(WHAT THE EXERCISE ASKS) Report all lines from the entries below in which "inline" appears.

(RAW DATA)
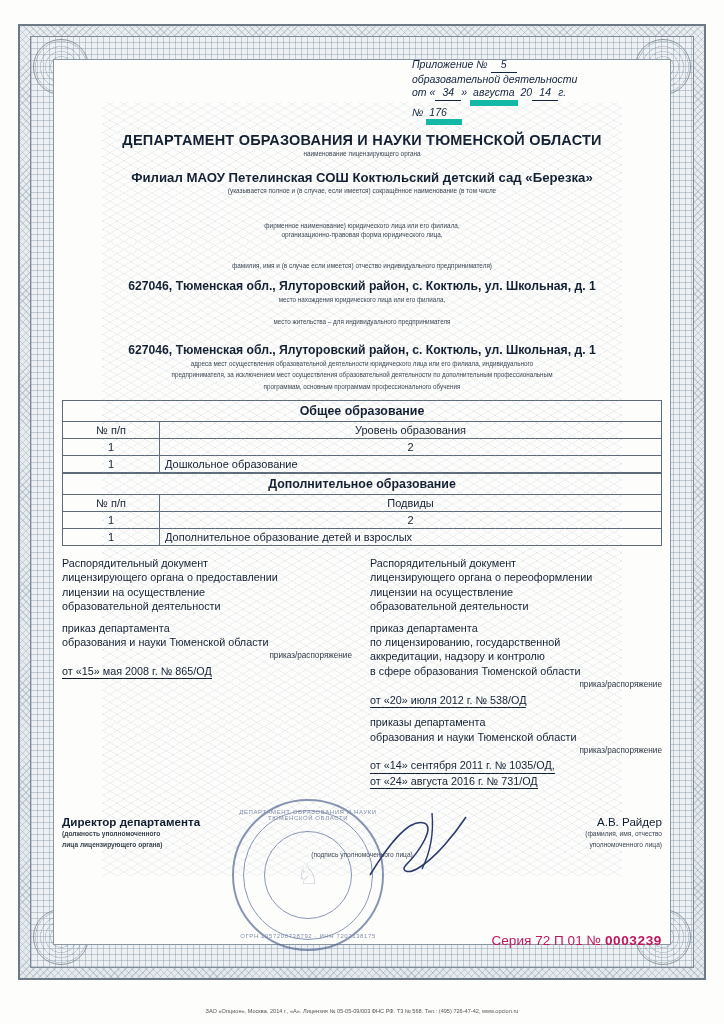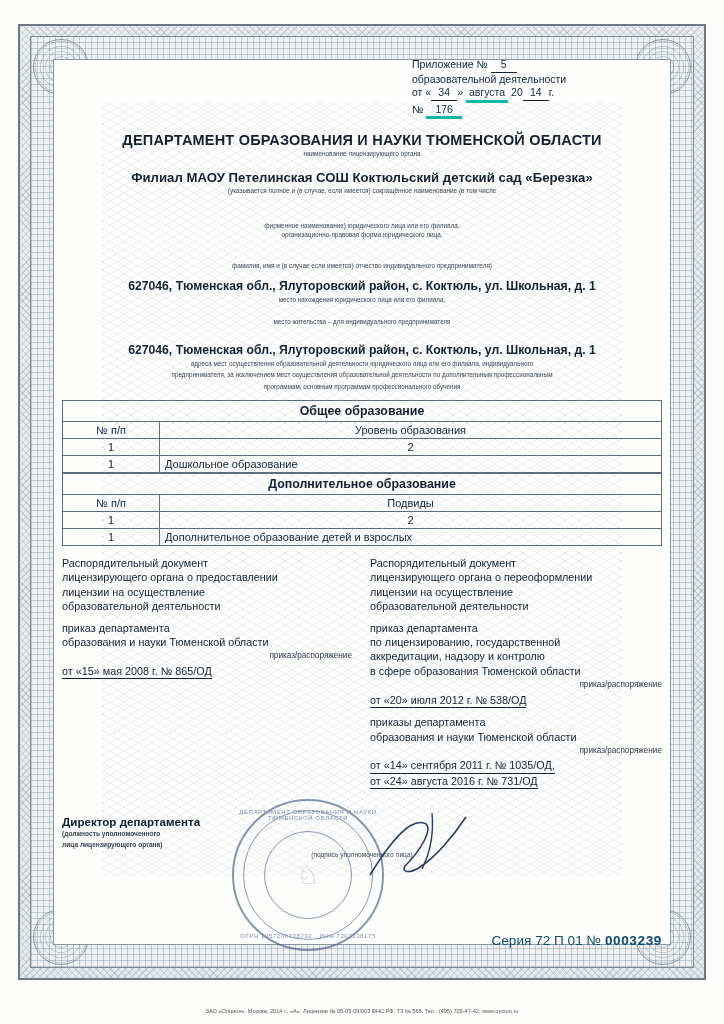--- a/index.html
+++ b/index.html
@@ -50,7 +50,7 @@
     pointer-events:none;
   }
 
-  .topright{position:absolute;right:0;top:0;width:250px;font-size:10.5px;line-height:13.5px;color:#12233a;}
+  .topright{position:absolute;right:0;top:0;width:250px;font-size:10.5px;line-height:13.5px;color:#12233a;font-style:italic;}
   .topright .ln{white-space:nowrap;}
   .u{display:inline-block;border-bottom:3px solid #14b8a6;min-width:30px;text-align:center;padding:0 3px;}
   .u-sm{display:inline-block;border-bottom:1px solid #12233a;min-width:22px;text-align:center;padding:0 2px;}

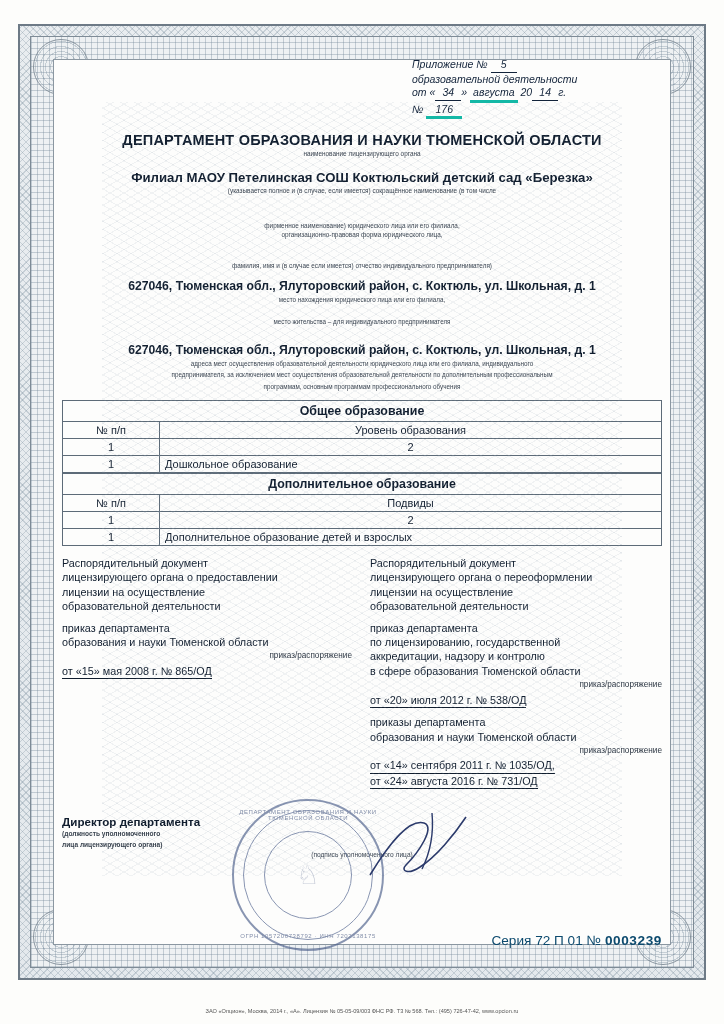--- a/index.html
+++ b/index.html
@@ -52,7 +52,7 @@
 
   .topright{position:absolute;right:0;top:0;width:250px;font-size:10.5px;line-height:13.5px;color:#12233a;font-style:italic;}
   .topright .ln{white-space:nowrap;}
-  .u{display:inline-block;border-bottom:3px solid #14b8a6;min-width:30px;text-align:center;padding:0 3px;}
+  .u{display:inline-block;border-bottom:6px solid #14b8a6;min-width:30px;text-align:left;padding:0 3px;}
   .u-sm{display:inline-block;border-bottom:1px solid #12233a;min-width:22px;text-align:center;padding:0 2px;}
 
   .dept{margin-top:74px;text-align:center;font-weight:bold;font-size:14.5px;letter-spacing:.2px;color:#101d2e;}

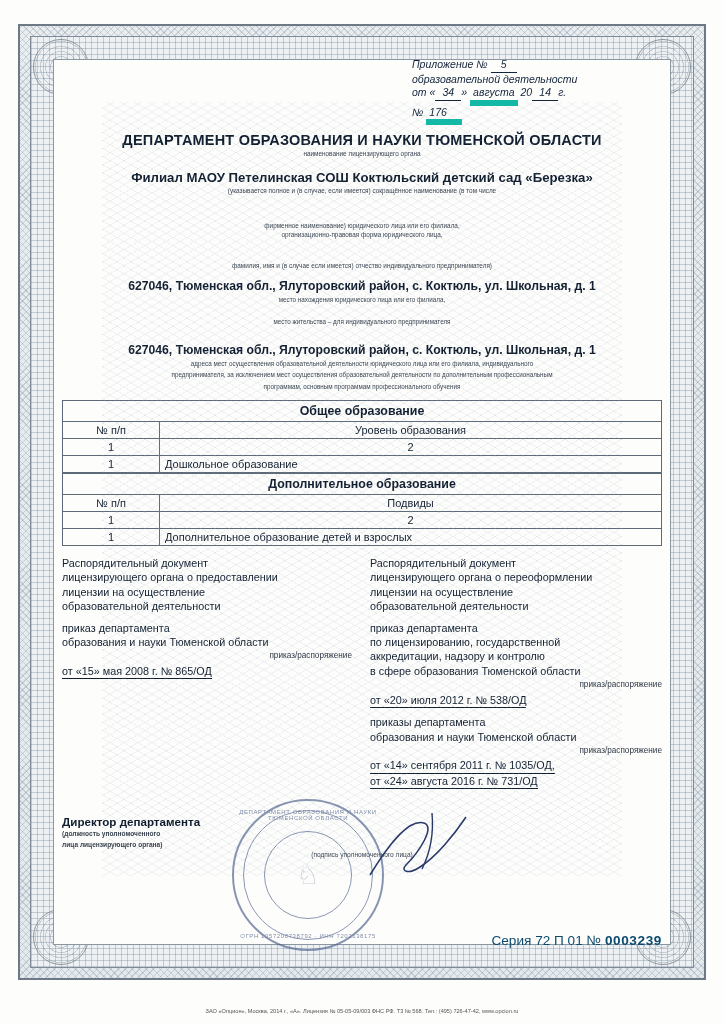--- a/index.html
+++ b/index.html
@@ -247,6 +247,11 @@
         <path d="M70,4 C72,26 68,44 60,60" stroke="#2b3a6b" stroke-width="1.4" fill="none"></path>
       </svg>
 
+      <div class="r">
+        <div>А.В. Райдер</div>
+        <div class="sub-r">(фамилия, имя, отчество</div>
+        <div class="sub-r">уполномоченного лица)</div>
+      </div>
     </div>
 
     <div class="sub" style="text-align:center;margin-top:2px;font-size:6.6px;color:#3a4450">(подпись уполномоченного лица)</div>

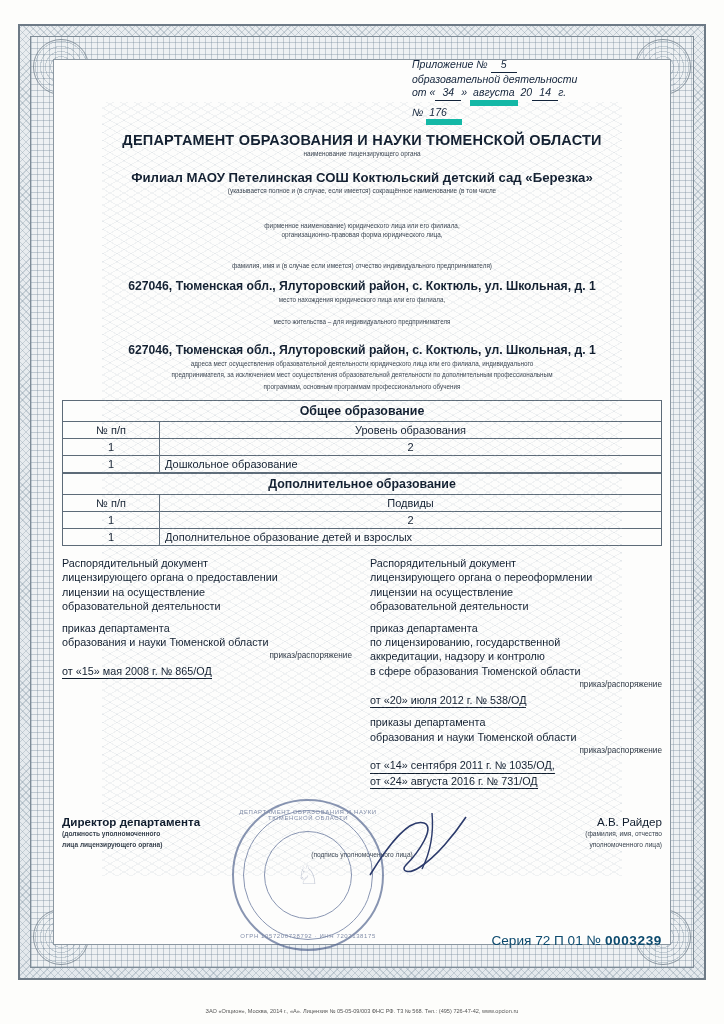--- a/index.html
+++ b/index.html
@@ -97,7 +97,7 @@
   .stamp-core{position:absolute;left:50%;top:50%;transform:translate(-50%,-50%);font-size:26px;color:#41538078;}
   .squiggle{position:absolute;left:300px;top:-6px;width:120px;height:80px;}
 
-  .serial{position:absolute;right:0;bottom:-6px;font-size:13.6px;color:#0c4a6e;}
+  .serial{position:absolute;right:0;bottom:-6px;font-size:13.6px;color:#be185d;}
   .serial .bold{font-weight:bold;letter-spacing:.6px;}
 
   .footer{position:absolute;left:0;right:0;bottom:10px;text-align:center;font-size:5.6px;color:#555;}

(WRITTEN RESPONSE)
   .u{display:inline-block;border-bottom:3px solid #14b8a6;min-width:30px;text-align:center;padding:0 3px;}
   .u-sm{display:inline-block;border-bottom:1px solid #12233a;min-width:22px;text-align:center;padding:0 2px;}
-  .u{display:inline-block;border-bottom:3px solid #14b8a6;min-width:30px;text-align:center;padding:0 3px;}
+  .u{display:inline-block;border-bottom:6px solid #14b8a6;min-width:30px;text-align:left;padding:0 3px;}
   .u-sm{display:inline-block;border-bottom:1px solid #12233a;min-width:22px;text-align:center;padding:0 2px;}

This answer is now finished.